Biomagnification and polychlorinated biphenyl congener distribution in an aquatic predator-prey, host-parasite system

Research output: Contribution to journalArticle

Abstract

Biomagnification and polychlorinated biphenyl (PCB) congener distribution was examined in a predator-prey, host-parasite system, in which Atlantic salmon (Salmo salar) preyed upon sprat (Sprattus sprattus). Eubothrium crassum was an intestinal parasite in salmon that also "preyed upon" sprat, because the parasites gained access to foodstuffs via the host (salmon) gut. Salmon contained significantly higher concentrations of total PCBs compared to both parasites and prey (sprat), but no difference in PCB concentration was found between sprat and E. crassum. Salmon biomagnified several PCB congeners from their diet (sprat), whereas parasites did not, despite the fact that both salmon and their parasites ingested the same prey. Differences in nutrient uptake mechanisms between the host and their parasites, in addition to the lack of a gastrointestinal tract in the cestode, may explain the lack of biomagnification in E. crassum. No difference was found in PCB congener distribution between parasites, salmon, and sprat. and none of the animal types showed a preference for accumulating more or less lipophilic congeners (congeners with a high or low octanol/water partition coefficient [K-ow]).
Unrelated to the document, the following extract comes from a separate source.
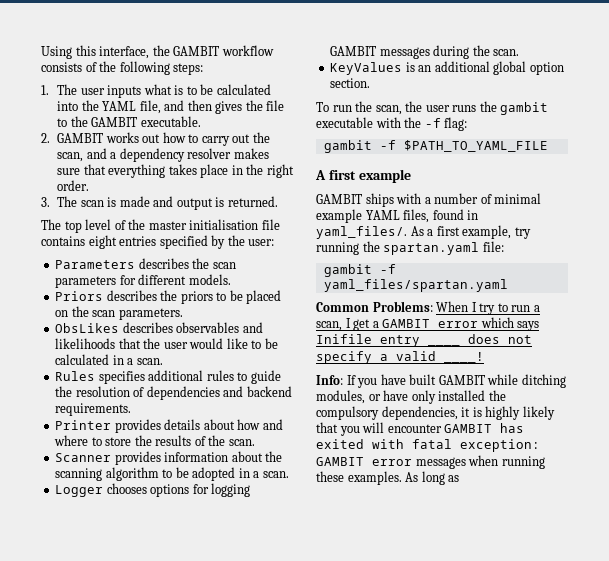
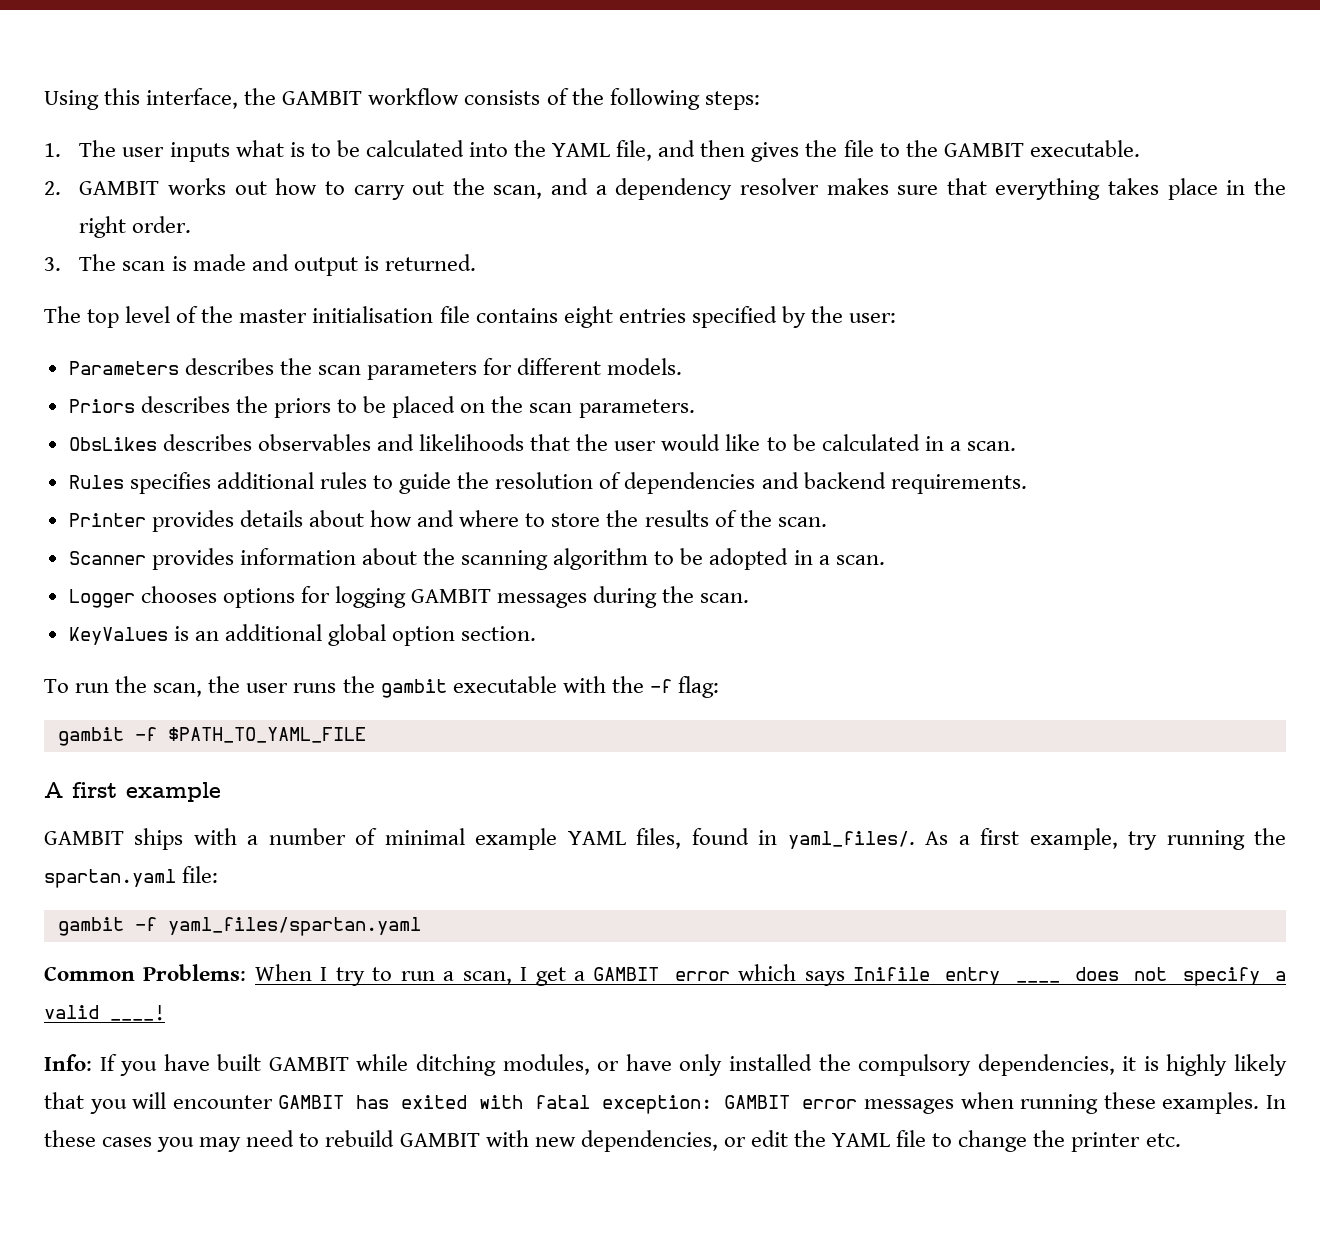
- As long as
+ In these cases you may need to rebuild GAMBIT with new dependencies, or edit the YAML file to change the printer etc.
Biomagnification factors for individual congeners in salmon did not increase with K-ow-rather, they were constant, as shown by a linear relationship for congener concentration in prey and predator.

Details

Authors
  • M E Persson
  • Per Larsson
  • Patrik Stenroth
Organisations
Research areas and keywords

Subject classification (UKÄ) – MANDATORY

  • Ecology

Keywords

  • biomagnification, Atlantic salmon, cestode, intestinal parasite, polychlorinated biphenyl congener
Original languageEnglish
Pages (from-to)837-843
JournalEnvironmental Toxicology and Chemistry
Volume26
Issue number5
Publication statusPublished - 2007
Publication categoryResearch
Peer-reviewedYes

Bibliographic note

The information about affiliations in this record was updated in December 2015. The record was previously connected to the following departments: Chemical Ecology/Ecotoxicology (Closed 2011) (011006020), Limnology (Closed 2011) (011007000)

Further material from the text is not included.